Ela começou a ser alfabetizada. Logo, ela vai estar sentadinha lendo um livro em voz alta para mim. Ester ganhou muita coisa depois do tratamento: não teve mais crises convulsivas, as crises de violência diminuíram muito. Antes, eu não conseguia dar banho e lavar o cabelo da minha filha. Eu não podia pentear o cabelo dela. Hoje, eu consigo ver a diferença dela em relação aos outros amiguinhos que também têm o transtorno do espectro autista. Ela é muito carinhosa, abraça, beija. Ela ainda não sabe brincar, mas gosta de estar perto. Ela tem a chance de aprender.
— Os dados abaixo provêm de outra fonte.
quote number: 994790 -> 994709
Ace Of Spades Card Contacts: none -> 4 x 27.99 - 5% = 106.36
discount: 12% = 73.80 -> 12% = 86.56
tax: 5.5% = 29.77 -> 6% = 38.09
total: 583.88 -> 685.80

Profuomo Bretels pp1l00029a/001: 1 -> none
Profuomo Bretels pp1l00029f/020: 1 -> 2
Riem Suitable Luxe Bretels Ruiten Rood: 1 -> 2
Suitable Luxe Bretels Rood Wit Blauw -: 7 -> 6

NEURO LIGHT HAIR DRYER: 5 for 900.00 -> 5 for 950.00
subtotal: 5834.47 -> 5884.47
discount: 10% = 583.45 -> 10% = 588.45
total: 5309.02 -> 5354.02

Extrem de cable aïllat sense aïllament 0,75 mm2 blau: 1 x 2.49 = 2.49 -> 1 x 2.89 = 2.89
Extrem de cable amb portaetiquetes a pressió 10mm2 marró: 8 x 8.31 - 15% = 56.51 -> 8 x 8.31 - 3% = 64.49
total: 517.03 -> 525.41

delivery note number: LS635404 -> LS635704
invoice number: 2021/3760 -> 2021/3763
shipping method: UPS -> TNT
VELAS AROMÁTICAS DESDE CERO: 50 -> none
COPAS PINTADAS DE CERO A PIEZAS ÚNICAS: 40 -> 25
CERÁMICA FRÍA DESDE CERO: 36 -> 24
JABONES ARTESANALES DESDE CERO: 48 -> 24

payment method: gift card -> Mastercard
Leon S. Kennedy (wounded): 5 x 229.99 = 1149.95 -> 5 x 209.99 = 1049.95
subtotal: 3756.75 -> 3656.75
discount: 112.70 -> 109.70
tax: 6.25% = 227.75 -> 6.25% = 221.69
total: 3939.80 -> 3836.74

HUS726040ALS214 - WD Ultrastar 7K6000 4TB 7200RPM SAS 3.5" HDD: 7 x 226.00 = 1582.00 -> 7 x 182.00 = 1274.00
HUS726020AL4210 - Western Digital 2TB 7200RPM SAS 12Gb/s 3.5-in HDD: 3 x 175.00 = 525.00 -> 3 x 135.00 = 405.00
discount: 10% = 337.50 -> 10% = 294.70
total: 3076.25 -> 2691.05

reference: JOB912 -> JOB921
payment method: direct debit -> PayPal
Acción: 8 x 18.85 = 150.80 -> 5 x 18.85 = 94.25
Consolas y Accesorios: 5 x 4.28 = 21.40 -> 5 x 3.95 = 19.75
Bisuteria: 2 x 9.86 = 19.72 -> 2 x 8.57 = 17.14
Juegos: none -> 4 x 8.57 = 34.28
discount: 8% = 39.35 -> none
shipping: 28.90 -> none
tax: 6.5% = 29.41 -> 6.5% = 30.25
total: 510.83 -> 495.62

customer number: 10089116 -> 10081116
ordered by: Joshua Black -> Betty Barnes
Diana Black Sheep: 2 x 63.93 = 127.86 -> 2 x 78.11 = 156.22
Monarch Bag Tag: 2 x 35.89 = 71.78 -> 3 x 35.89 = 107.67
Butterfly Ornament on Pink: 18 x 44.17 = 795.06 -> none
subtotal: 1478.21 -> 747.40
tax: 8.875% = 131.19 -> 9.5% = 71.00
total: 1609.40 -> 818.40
Num dia desses ela olhou para mim e falou: “Mamãe, eu tenho um problema”. O problema dela era que queria falar ‘oi’ para outras meninas, mas elas não queriam responder porque diziam que a minha filha era estranha. Ela começou a chorar dizendo que não era estranha. O diferente nunca é aceito.
Para conseguir a autorização do Tribunal de Justiça de São Paulo para cultivar a planta, precisei de várias pessoas. Dos pesquisadores que me auxiliaram e correram riscos comigo. De quem me ajudou, mesmo sabendo que eu respondia por tráfico. Eu peitei muita coisa da sociedade por causa da minha filha e hoje eu tenho a autorização. Quando ia ao tribunal, eles me colocavam ao lado de traficantes, como se eu fosse um. Eu não sou.
Ester já está revelando alguns sonhos. Um dia ela disse que queria ser bailarina. Levei-a na loja, comprei uma roupinha de balé e fomos até uma escola de dança. Não deu certo. Então, ela fica dançando aqui em casa. Aquilo para ela já está ótimo. A gente brincou de médico. Conseguimos desenvolver um lado lúdico nela. Tudo isso foi possível por causa do tratamento com a maconha que eu faço com a minha filha. A saúde dela valia muito mais a pena do que qualquer risco que eu poderia correr.